Your assignment: Find the line with "(204, 807) none" in the entries below. Repeat it, every following line, and the line with "[105,1303,665,1325] [136,1340,570,1357] 3.", exactly and with nothing added.
Records for this exercise: Begin
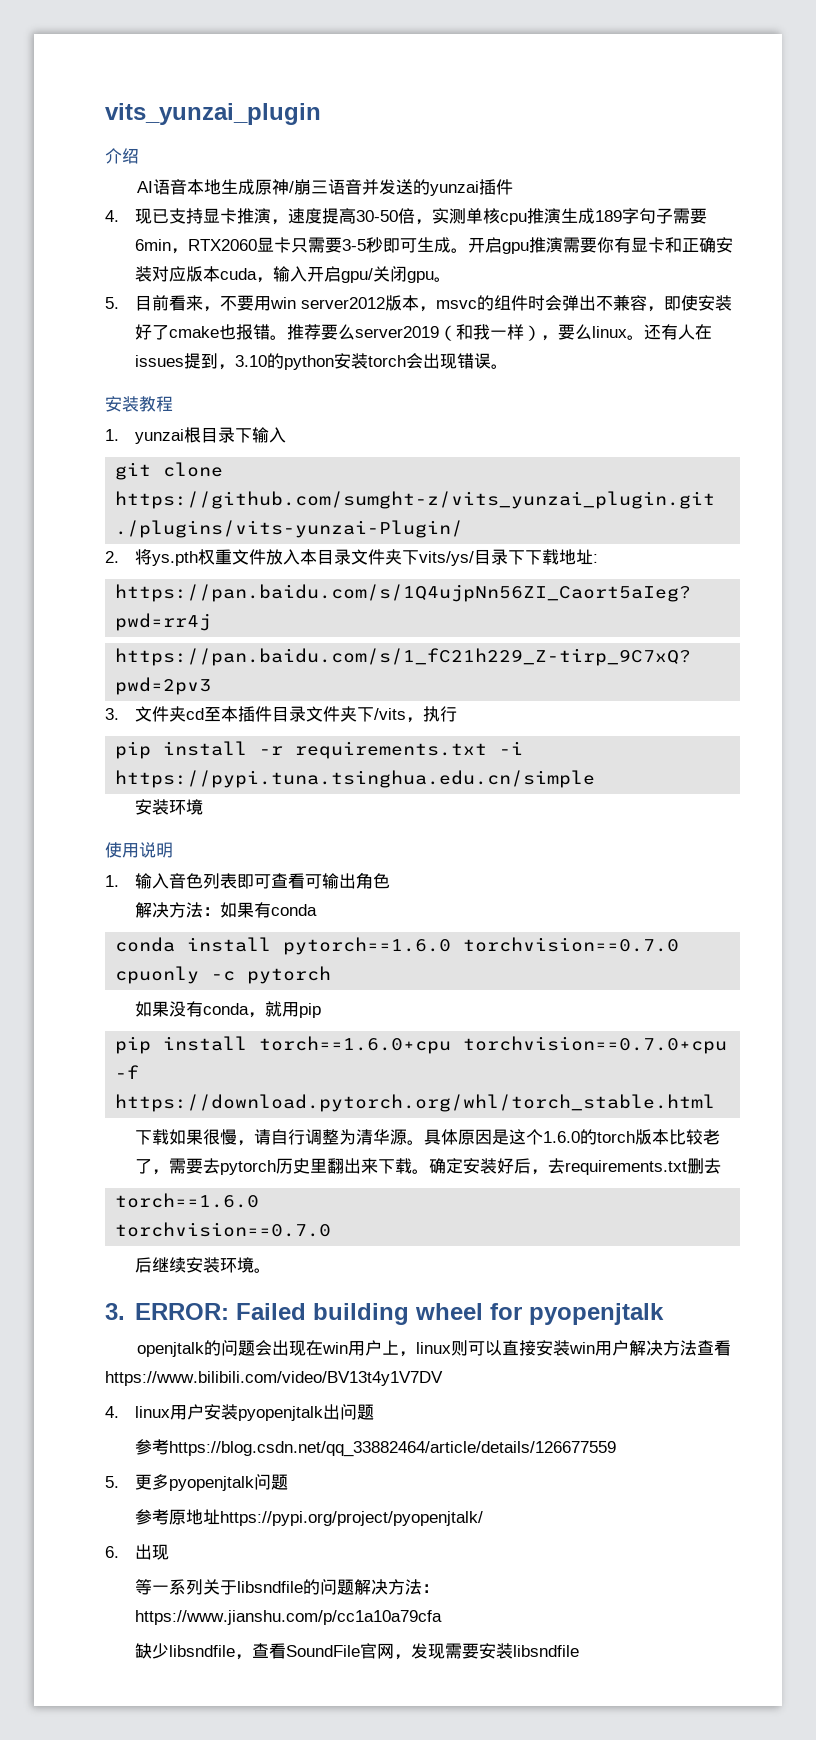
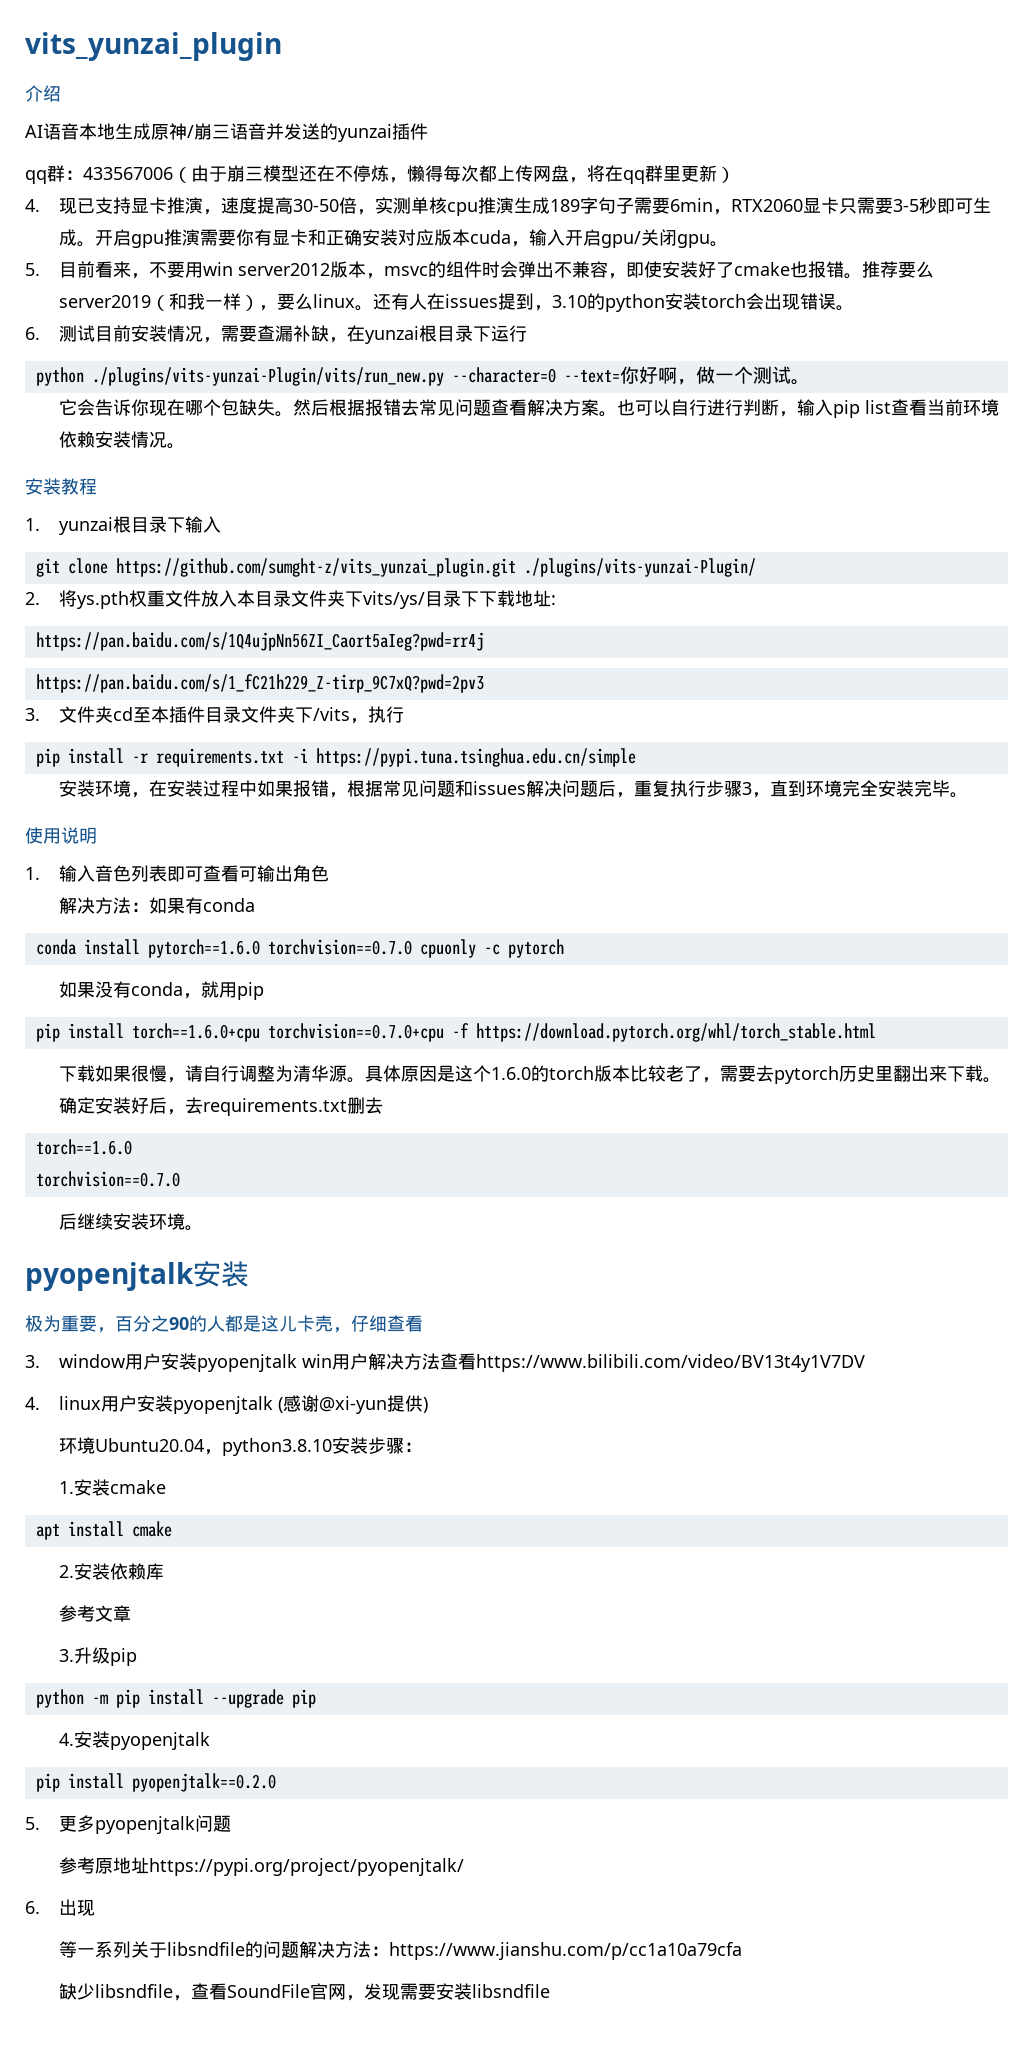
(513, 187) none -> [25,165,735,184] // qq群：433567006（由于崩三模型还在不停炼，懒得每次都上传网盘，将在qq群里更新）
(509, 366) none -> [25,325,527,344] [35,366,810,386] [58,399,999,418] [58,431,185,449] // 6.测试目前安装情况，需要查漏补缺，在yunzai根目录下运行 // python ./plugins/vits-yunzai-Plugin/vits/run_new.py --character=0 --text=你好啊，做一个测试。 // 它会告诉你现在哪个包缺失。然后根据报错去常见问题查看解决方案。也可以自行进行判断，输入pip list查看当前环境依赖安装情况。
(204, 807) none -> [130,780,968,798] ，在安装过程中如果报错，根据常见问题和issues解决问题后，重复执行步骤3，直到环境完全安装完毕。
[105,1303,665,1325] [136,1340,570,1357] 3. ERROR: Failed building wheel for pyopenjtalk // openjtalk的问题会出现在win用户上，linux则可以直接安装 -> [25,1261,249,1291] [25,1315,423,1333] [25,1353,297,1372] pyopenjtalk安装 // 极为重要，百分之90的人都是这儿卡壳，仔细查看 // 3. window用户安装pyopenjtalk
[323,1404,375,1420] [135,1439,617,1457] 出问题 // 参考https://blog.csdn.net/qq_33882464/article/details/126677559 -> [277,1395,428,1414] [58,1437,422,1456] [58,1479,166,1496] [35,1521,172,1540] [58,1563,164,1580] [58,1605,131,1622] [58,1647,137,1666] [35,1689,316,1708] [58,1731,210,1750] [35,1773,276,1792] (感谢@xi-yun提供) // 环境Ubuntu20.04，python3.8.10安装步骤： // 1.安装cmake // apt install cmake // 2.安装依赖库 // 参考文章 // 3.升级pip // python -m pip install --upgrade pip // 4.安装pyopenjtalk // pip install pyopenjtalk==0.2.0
Records for this exercise: End
Completed task:
(204, 807) none -> [130,780,968,798] ，在安装过程中如果报错，根据常见问题和issues解决问题后，重复执行步骤3，直到环境完全安装完毕。
[105,1303,665,1325] [136,1340,570,1357] 3. ERROR: Failed building wheel for pyopenjtalk // openjtalk的问题会出现在win用户上，linux则可以直接安装 -> [25,1261,249,1291] [25,1315,423,1333] [25,1353,297,1372] pyopenjtalk安装 // 极为重要，百分之90的人都是这儿卡壳，仔细查看 // 3. window用户安装pyopenjtalk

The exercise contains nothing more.